WHAT IS EXPECTED:
Please reproduce all entries word for word and omit their pictures.

----- DATA TO EXAMINE

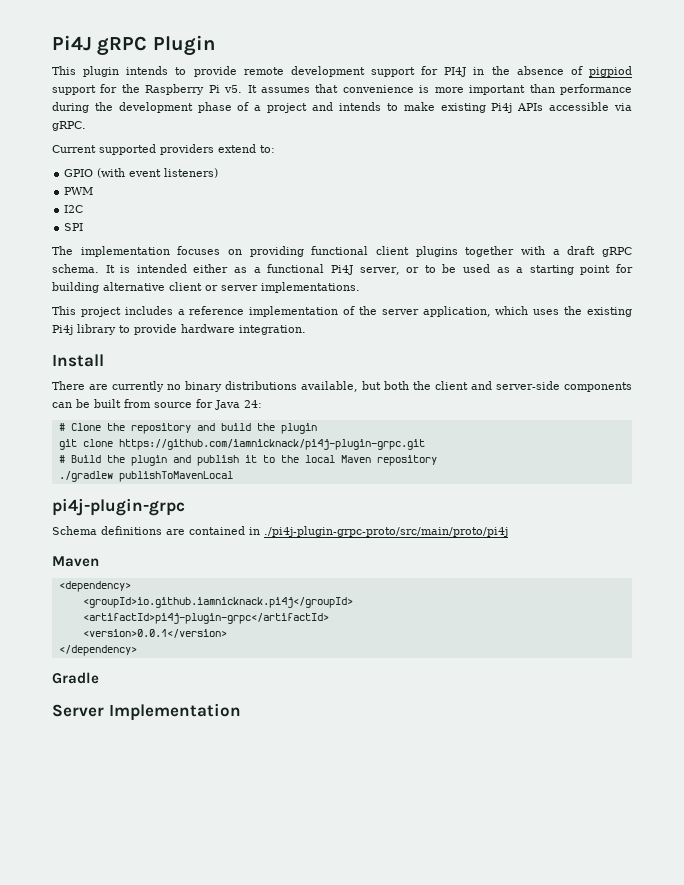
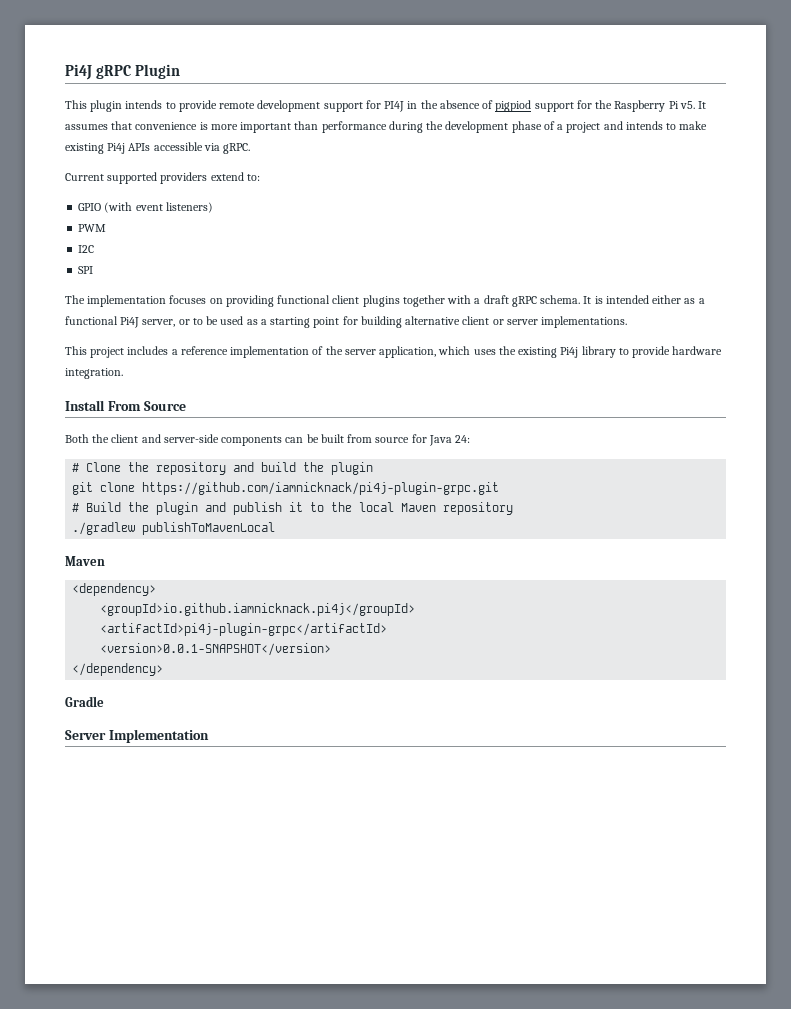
- Install
- There are currently no binary distributions available, but both the client and server-side components can be built from source for Java 24:
+ Install From Source
+ Both the client and server-side components can be built from source for Java 24:
- pi4j-plugin-grpc
- Schema definitions are contained in ./pi4j-plugin-grpc-proto/src/main/proto/pi4j
- <version>0.0.1</version>
+ <version>0.0.1-SNAPSHOT</version>

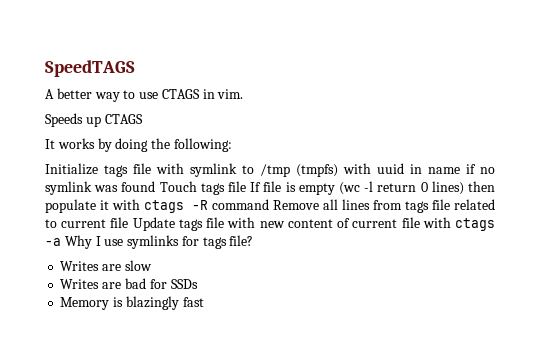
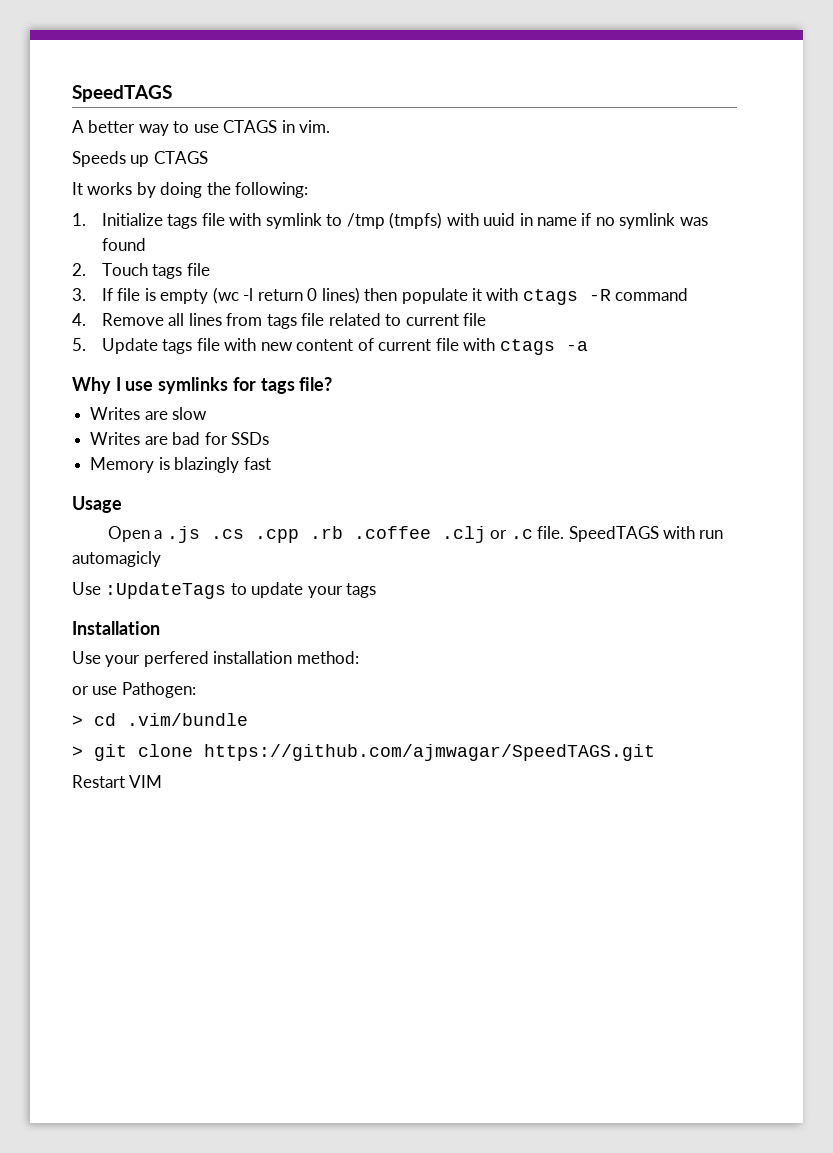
- Initialize tags file with symlink to /tmp (tmpfs) with uuid in name if no symlink was found Touch tags file If file is empty (wc -l return 0 lines) then populate it with ctags -R command Remove all lines from tags file related to current file Update tags file with new content of current file with ctags -a Why I use symlinks for tags file?
+ 1. Initialize tags file with symlink to /tmp (tmpfs) with uuid in name if no symlink was found
+ 2. Touch tags file
+ 3. If file is empty (wc -l return 0 lines) then populate it with ctags -R command
+ 4. Remove all lines from tags file related to current file
+ 5. Update tags file with new content of current file with ctags -a
+ Why I use symlinks for tags file?
+ Usage
+ Open a .js .cs .cpp .rb .coffee .clj or .c file. SpeedTAGS with run automagicly
+ Use :UpdateTags to update your tags
+ Installation
+ Use your perfered installation method:
+ or use Pathogen:
+ > cd .vim/bundle
+ > git clone https://github.com/ajmwagar/SpeedTAGS.git
+ Restart VIM

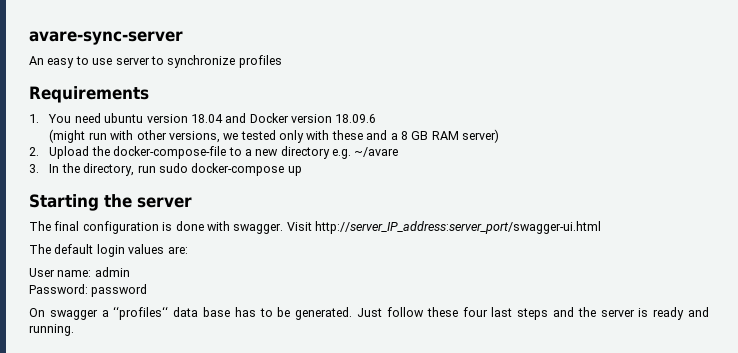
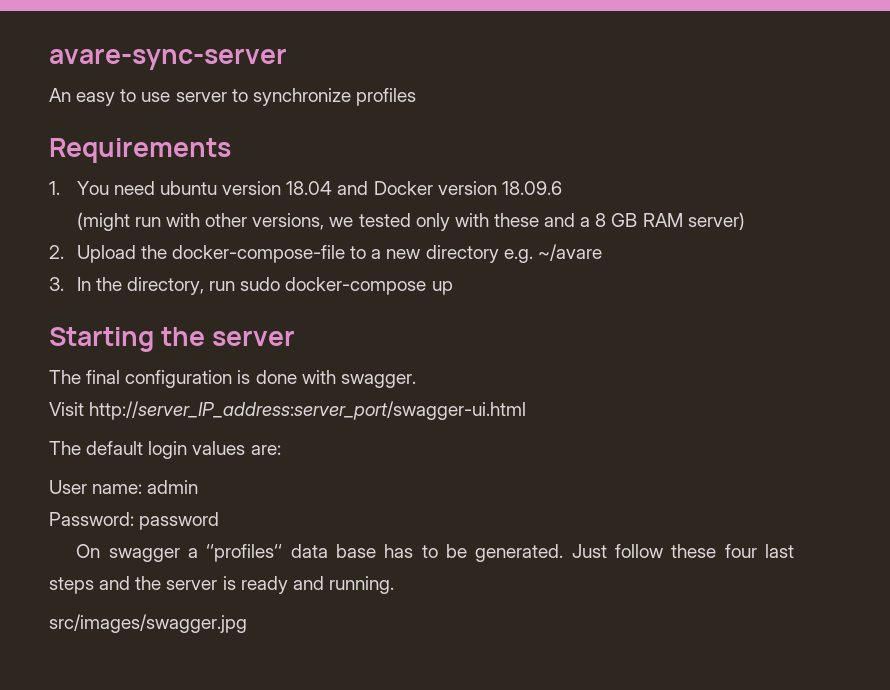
- The final configuration is done with swagger. Visit http://server_IP_address:server_port/swagger-ui.html
+ The final configuration is done with swagger.
+ Visit http://server_IP_address:server_port/swagger-ui.html
+ src/images/swagger.jpg

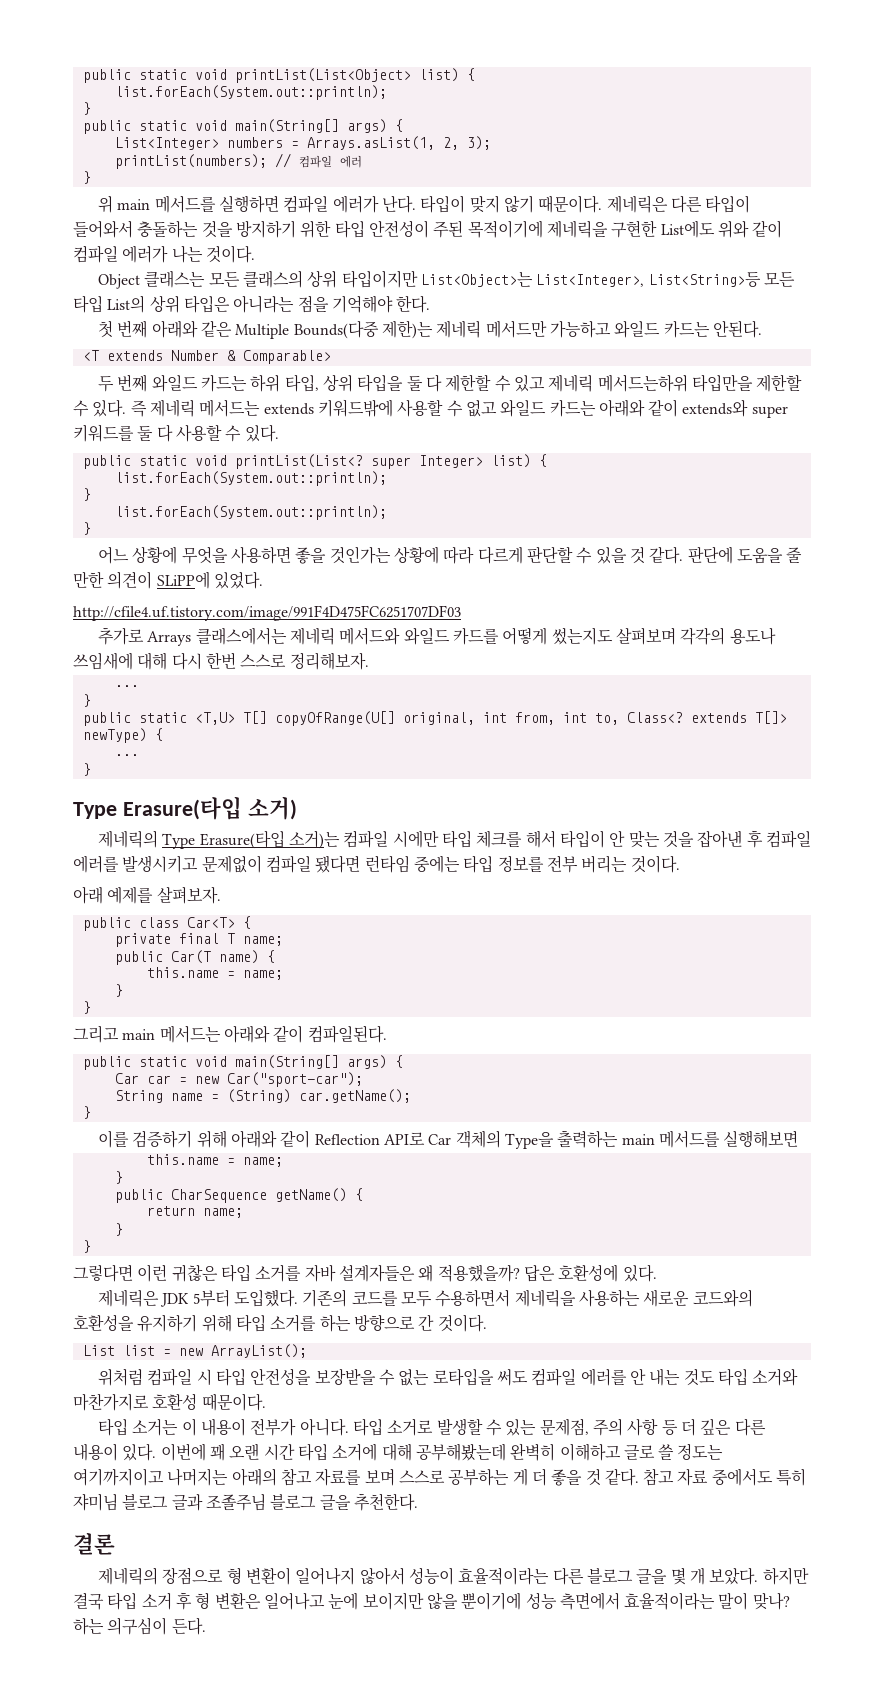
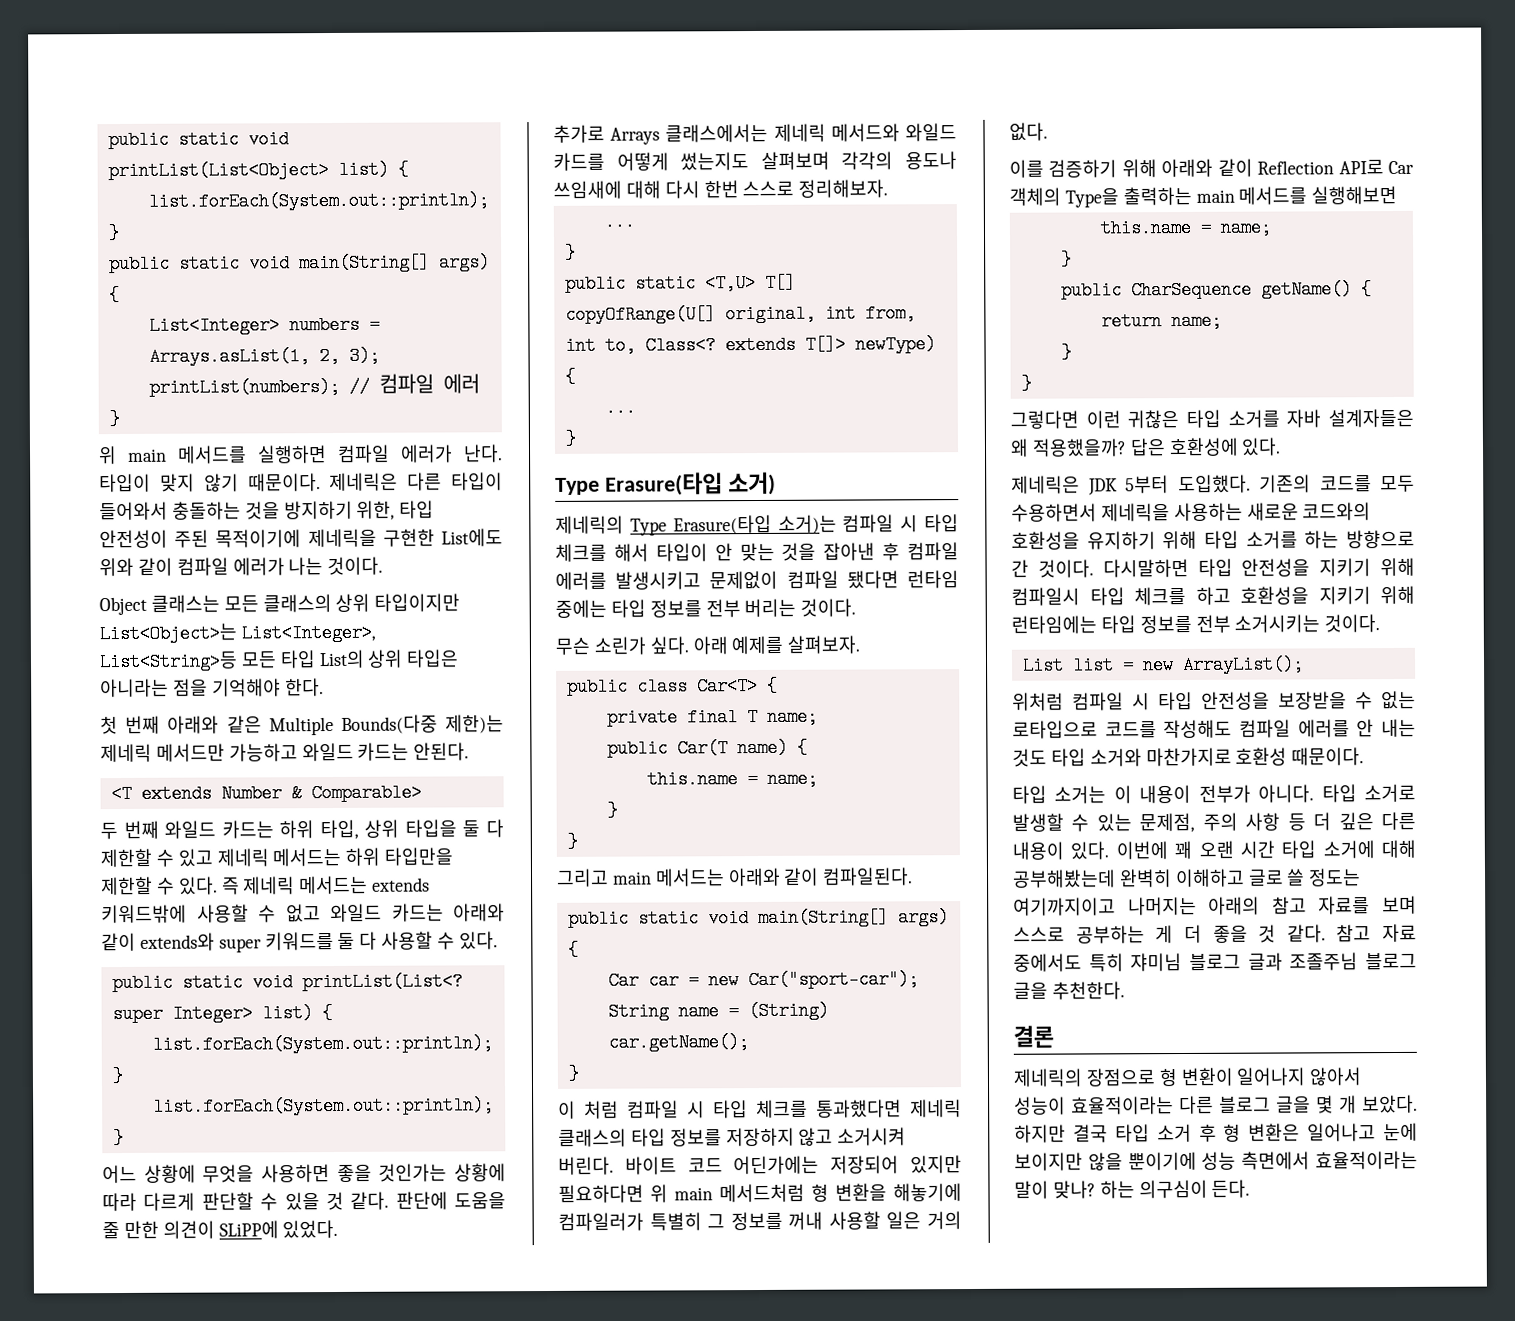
- 제네릭은 다른 타입이 들어와서 충돌하는 것을 방지하기 위한 타입 안전성이 주된 목적이기에 제네릭을 구현한 List에도 위와 같이 컴파일 에러가 나는 것이다.
+ 제네릭은 다른 타입이 들어와서 충돌하는 것을 방지하기 위한, 타입 안전성이 주된 목적이기에 제네릭을 구현한 List에도 위와 같이 컴파일 에러가 나는 것이다.
- 두 번째 와일드 카드는 하위 타입, 상위 타입을 둘 다 제한할 수 있고 제네릭 메서드는하위 타입만을 제한할 수 있다.
+ 두 번째 와일드 카드는 하위 타입, 상위 타입을 둘 다 제한할 수 있고 제네릭 메서드는 하위 타입만을 제한할 수 있다.
- http://cfile4.uf.tistory.com/image/991F4D475FC6251707DF03
- 제네릭의 Type Erasure(타입 소거)는 컴파일 시에만 타입 체크를 해서 타입이 안 맞는 것을 잡아낸 후 컴파일 에러를 발생시키고 문제없이 컴파일 됐다면 런타임 중에는 타입 정보를 전부 버리는 것이다.
+ 제네릭의 Type Erasure(타입 소거)는 컴파일 시 타입 체크를 해서 타입이 안 맞는 것을 잡아낸 후 컴파일 에러를 발생시키고 문제없이 컴파일 됐다면 런타임 중에는 타입 정보를 전부 버리는 것이다.
+ 무슨 소린가 싶다.
+ 이 처럼 컴파일 시 타입 체크를 통과했다면 제네릭 클래스의 타입 정보를 저장하지 않고 소거시켜 버린다. 바이트 코드 어딘가에는 저장되어 있지만 필요하다면 위 main 메서드처럼 형 변환을 해놓기에 컴파일러가 특별히 그 정보를 꺼내 사용할 일은 거의 없다.
+ 다시말하면 타입 안전성을 지키기 위해 컴파일시 타입 체크를 하고 호환성을 지키기 위해 런타임에는 타입 정보를 전부 소거시키는 것이다.
- 위처럼 컴파일 시 타입 안전성을 보장받을 수 없는 로타입을 써도 컴파일 에러를 안 내는 것도 타입 소거와 마찬가지로 호환성 때문이다.
+ 위처럼 컴파일 시 타입 안전성을 보장받을 수 없는 로타입으로 코드를 작성해도 컴파일 에러를 안 내는 것도 타입 소거와 마찬가지로 호환성 때문이다.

----------

ANSWER FOR THIS EXERCISE:
- Install
- There are currently no binary distributions available, but both the client and server-side components can be built from source for Java 24:
+ Install From Source
+ Both the client and server-side components can be built from source for Java 24:
- pi4j-plugin-grpc
- Schema definitions are contained in ./pi4j-plugin-grpc-proto/src/main/proto/pi4j
- <version>0.0.1</version>
+ <version>0.0.1-SNAPSHOT</version>

- Initialize tags file with symlink to /tmp (tmpfs) with uuid in name if no symlink was found Touch tags file If file is empty (wc -l return 0 lines) then populate it with ctags -R command Remove all lines from tags file related to current file Update tags file with new content of current file with ctags -a Why I use symlinks for tags file?
+ 1. Initialize tags file with symlink to /tmp (tmpfs) with uuid in name if no symlink was found
+ 2. Touch tags file
+ 3. If file is empty (wc -l return 0 lines) then populate it with ctags -R command
+ 4. Remove all lines from tags file related to current file
+ 5. Update tags file with new content of current file with ctags -a
+ Why I use symlinks for tags file?
+ Usage
+ Open a .js .cs .cpp .rb .coffee .clj or .c file. SpeedTAGS with run automagicly
+ Use :UpdateTags to update your tags
+ Installation
+ Use your perfered installation method:
+ or use Pathogen:
+ > cd .vim/bundle
+ > git clone https://github.com/ajmwagar/SpeedTAGS.git
+ Restart VIM

- The final configuration is done with swagger. Visit http://server_IP_address:server_port/swagger-ui.html
+ The final configuration is done with swagger.
+ Visit http://server_IP_address:server_port/swagger-ui.html
+ src/images/swagger.jpg

- 제네릭은 다른 타입이 들어와서 충돌하는 것을 방지하기 위한 타입 안전성이 주된 목적이기에 제네릭을 구현한 List에도 위와 같이 컴파일 에러가 나는 것이다.
+ 제네릭은 다른 타입이 들어와서 충돌하는 것을 방지하기 위한, 타입 안전성이 주된 목적이기에 제네릭을 구현한 List에도 위와 같이 컴파일 에러가 나는 것이다.
- 두 번째 와일드 카드는 하위 타입, 상위 타입을 둘 다 제한할 수 있고 제네릭 메서드는하위 타입만을 제한할 수 있다.
+ 두 번째 와일드 카드는 하위 타입, 상위 타입을 둘 다 제한할 수 있고 제네릭 메서드는 하위 타입만을 제한할 수 있다.
- http://cfile4.uf.tistory.com/image/991F4D475FC6251707DF03
- 제네릭의 Type Erasure(타입 소거)는 컴파일 시에만 타입 체크를 해서 타입이 안 맞는 것을 잡아낸 후 컴파일 에러를 발생시키고 문제없이 컴파일 됐다면 런타임 중에는 타입 정보를 전부 버리는 것이다.
+ 제네릭의 Type Erasure(타입 소거)는 컴파일 시 타입 체크를 해서 타입이 안 맞는 것을 잡아낸 후 컴파일 에러를 발생시키고 문제없이 컴파일 됐다면 런타임 중에는 타입 정보를 전부 버리는 것이다.
+ 무슨 소린가 싶다.
+ 이 처럼 컴파일 시 타입 체크를 통과했다면 제네릭 클래스의 타입 정보를 저장하지 않고 소거시켜 버린다. 바이트 코드 어딘가에는 저장되어 있지만 필요하다면 위 main 메서드처럼 형 변환을 해놓기에 컴파일러가 특별히 그 정보를 꺼내 사용할 일은 거의 없다.
+ 다시말하면 타입 안전성을 지키기 위해 컴파일시 타입 체크를 하고 호환성을 지키기 위해 런타임에는 타입 정보를 전부 소거시키는 것이다.
- 위처럼 컴파일 시 타입 안전성을 보장받을 수 없는 로타입을 써도 컴파일 에러를 안 내는 것도 타입 소거와 마찬가지로 호환성 때문이다.
+ 위처럼 컴파일 시 타입 안전성을 보장받을 수 없는 로타입으로 코드를 작성해도 컴파일 에러를 안 내는 것도 타입 소거와 마찬가지로 호환성 때문이다.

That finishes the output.